Data excerpts
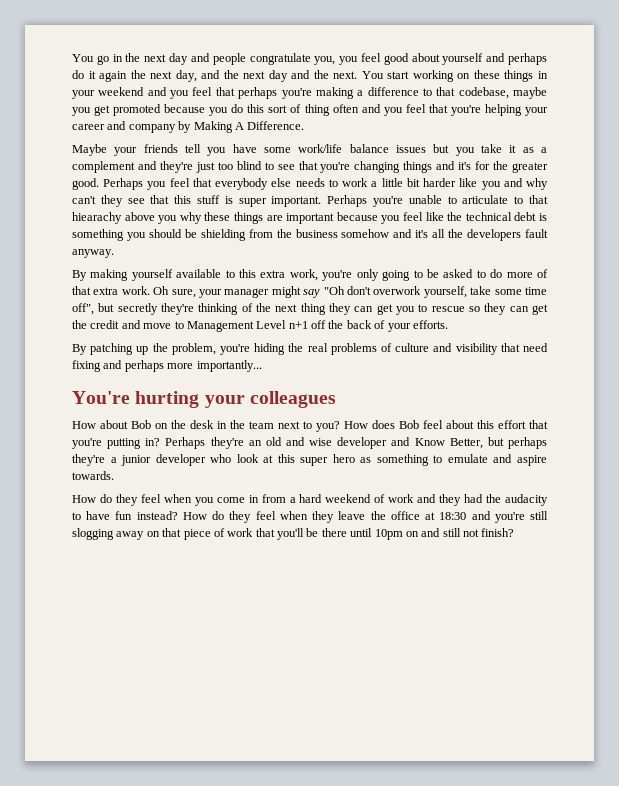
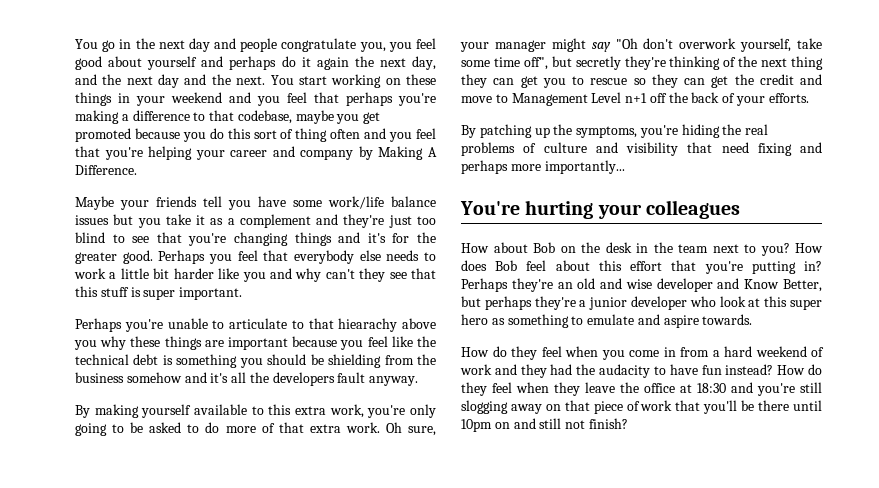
- Perhaps you feel that everybody else needs to work a little bit harder like you and why can't they see that this stuff is super important. Perhaps you're unable to articulate to that hiearachy above you why these things are important because you feel like the technical debt is something you should be shielding from the business somehow and it's all the developers fault anyway.
+ Perhaps you feel that everybody else needs to work a little bit harder like you and why can't they see that this stuff is super important.
+ Perhaps you're unable to articulate to that hiearachy above you why these things are important because you feel like the technical debt is something you should be shielding from the business somehow and it's all the developers fault anyway.
- By patching up the problem, you're hiding the real problems of culture and visibility that need fixing and perhaps more importantly...
+ By patching up the symptoms, you're hiding the real problems of culture and visibility that need fixing and perhaps more importantly...

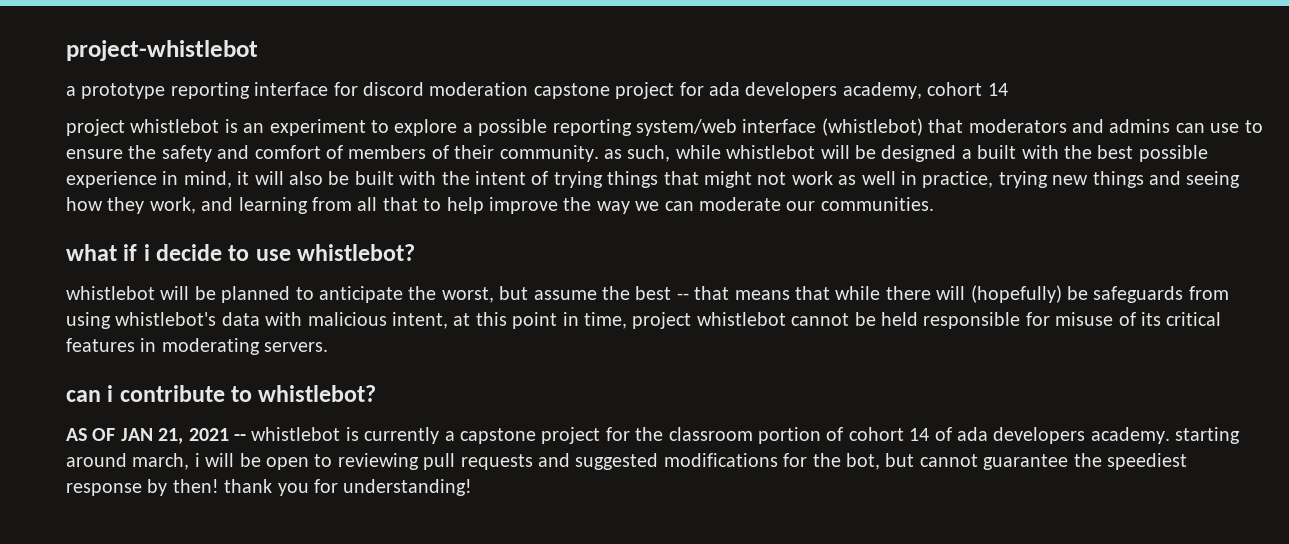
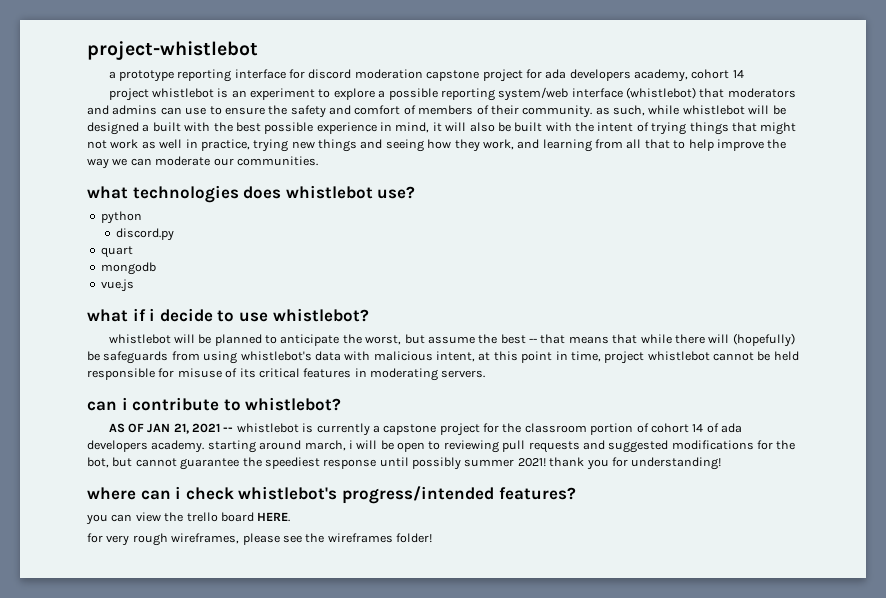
+ what technologies does whistlebot use?
+ python
+ discord.py
+ quart
+ mongodb
+ vue.js
- AS OF JAN 21, 2021 -- whistlebot is currently a capstone project for the classroom portion of cohort 14 of ada developers academy. starting around march, i will be open to reviewing pull requests and suggested modifications for the bot, but cannot guarantee the speediest response by then! thank you for understanding!
+ AS OF JAN 21, 2021 -- whistlebot is currently a capstone project for the classroom portion of cohort 14 of ada developers academy. starting around march, i will be open to reviewing pull requests and suggested modifications for the bot, but cannot guarantee the speediest response until possibly summer 2021! thank you for understanding!
+ where can i check whistlebot's progress/intended features?
+ you can view the trello board HERE.
+ for very rough wireframes, please see the wireframes folder!

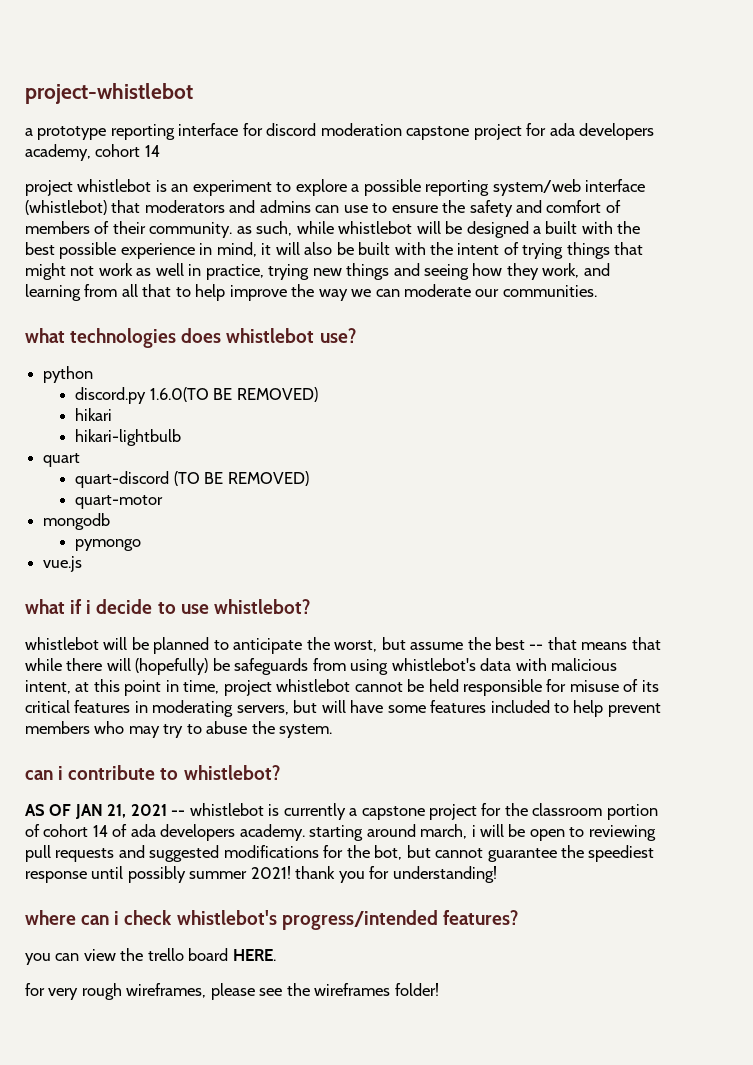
- discord.py
+ discord.py 1.6.0(TO BE REMOVED)
+ hikari
+ hikari-lightbulb
  quart
+ quart-discord (TO BE REMOVED)
+ quart-motor
+ pymongo
- whistlebot will be planned to anticipate the worst, but assume the best -- that means that while there will (hopefully) be safeguards from using whistlebot's data with malicious intent, at this point in time, project whistlebot cannot be held responsible for misuse of its critical features in moderating servers.
+ whistlebot will be planned to anticipate the worst, but assume the best -- that means that while there will (hopefully) be safeguards from using whistlebot's data with malicious intent, at this point in time, project whistlebot cannot be held responsible for misuse of its critical features in moderating servers, but will have some features included to help prevent members who may try to abuse the system.

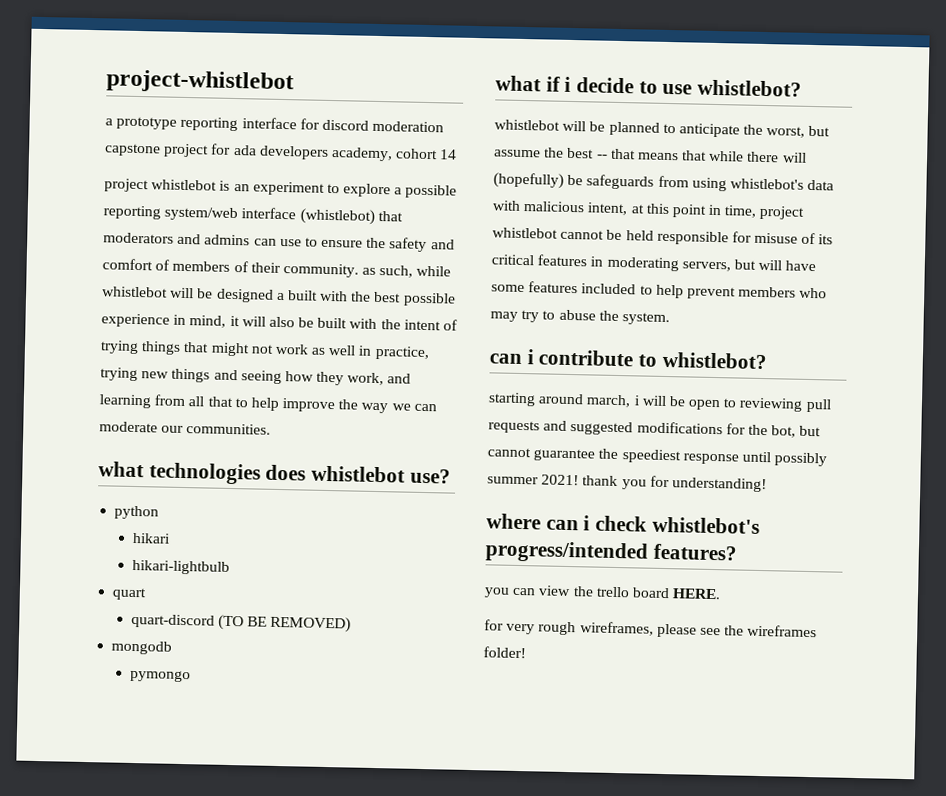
- discord.py 1.6.0(TO BE REMOVED)
- quart-motor
- vue.js
- AS OF JAN 21, 2021 -- whistlebot is currently a capstone project for the classroom portion of cohort 14 of ada developers academy. starting around march, i will be open to reviewing pull requests and suggested modifications for the bot, but cannot guarantee the speediest response until possibly summer 2021! thank you for understanding!
+ starting around march, i will be open to reviewing pull requests and suggested modifications for the bot, but cannot guarantee the speediest response until possibly summer 2021! thank you for understanding!

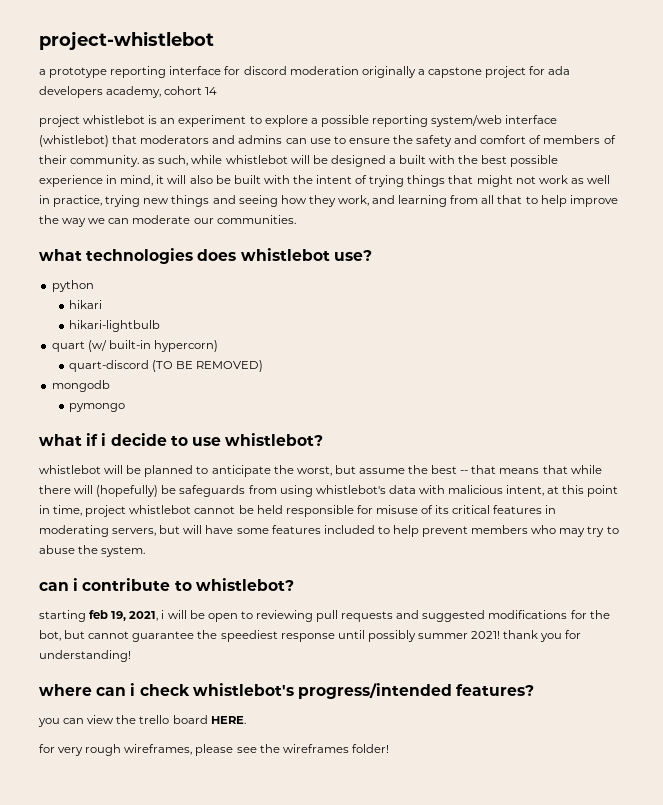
- a prototype reporting interface for discord moderation capstone project for ada developers academy, cohort 14
+ a prototype reporting interface for discord moderation originally a capstone project for ada developers academy, cohort 14
- quart
+ quart (w/ built-in hypercorn)
- starting around march, i will be open to reviewing pull requests and suggested modifications for the bot, but cannot guarantee the speediest response until possibly summer 2021! thank you for understanding!
+ starting feb 19, 2021, i will be open to reviewing pull requests and suggested modifications for the bot, but cannot guarantee the speediest response until possibly summer 2021! thank you for understanding!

### Your instructions
Set down the data above exactly as written. Omit the pictures.

### Response to this task
- Perhaps you feel that everybody else needs to work a little bit harder like you and why can't they see that this stuff is super important. Perhaps you're unable to articulate to that hiearachy above you why these things are important because you feel like the technical debt is something you should be shielding from the business somehow and it's all the developers fault anyway.
+ Perhaps you feel that everybody else needs to work a little bit harder like you and why can't they see that this stuff is super important.
+ Perhaps you're unable to articulate to that hiearachy above you why these things are important because you feel like the technical debt is something you should be shielding from the business somehow and it's all the developers fault anyway.
- By patching up the problem, you're hiding the real problems of culture and visibility that need fixing and perhaps more importantly...
+ By patching up the symptoms, you're hiding the real problems of culture and visibility that need fixing and perhaps more importantly...

+ what technologies does whistlebot use?
+ python
+ discord.py
+ quart
+ mongodb
+ vue.js
- AS OF JAN 21, 2021 -- whistlebot is currently a capstone project for the classroom portion of cohort 14 of ada developers academy. starting around march, i will be open to reviewing pull requests and suggested modifications for the bot, but cannot guarantee the speediest response by then! thank you for understanding!
+ AS OF JAN 21, 2021 -- whistlebot is currently a capstone project for the classroom portion of cohort 14 of ada developers academy. starting around march, i will be open to reviewing pull requests and suggested modifications for the bot, but cannot guarantee the speediest response until possibly summer 2021! thank you for understanding!
+ where can i check whistlebot's progress/intended features?
+ you can view the trello board HERE.
+ for very rough wireframes, please see the wireframes folder!

- discord.py
+ discord.py 1.6.0(TO BE REMOVED)
+ hikari
+ hikari-lightbulb
  quart
+ quart-discord (TO BE REMOVED)
+ quart-motor
+ pymongo
- whistlebot will be planned to anticipate the worst, but assume the best -- that means that while there will (hopefully) be safeguards from using whistlebot's data with malicious intent, at this point in time, project whistlebot cannot be held responsible for misuse of its critical features in moderating servers.
+ whistlebot will be planned to anticipate the worst, but assume the best -- that means that while there will (hopefully) be safeguards from using whistlebot's data with malicious intent, at this point in time, project whistlebot cannot be held responsible for misuse of its critical features in moderating servers, but will have some features included to help prevent members who may try to abuse the system.

- discord.py 1.6.0(TO BE REMOVED)
- quart-motor
- vue.js
- AS OF JAN 21, 2021 -- whistlebot is currently a capstone project for the classroom portion of cohort 14 of ada developers academy. starting around march, i will be open to reviewing pull requests and suggested modifications for the bot, but cannot guarantee the speediest response until possibly summer 2021! thank you for understanding!
+ starting around march, i will be open to reviewing pull requests and suggested modifications for the bot, but cannot guarantee the speediest response until possibly summer 2021! thank you for understanding!

- a prototype reporting interface for discord moderation capstone project for ada developers academy, cohort 14
+ a prototype reporting interface for discord moderation originally a capstone project for ada developers academy, cohort 14
- quart
+ quart (w/ built-in hypercorn)
- starting around march, i will be open to reviewing pull requests and suggested modifications for the bot, but cannot guarantee the speediest response until possibly summer 2021! thank you for understanding!
+ starting feb 19, 2021, i will be open to reviewing pull requests and suggested modifications for the bot, but cannot guarantee the speediest response until possibly summer 2021! thank you for understanding!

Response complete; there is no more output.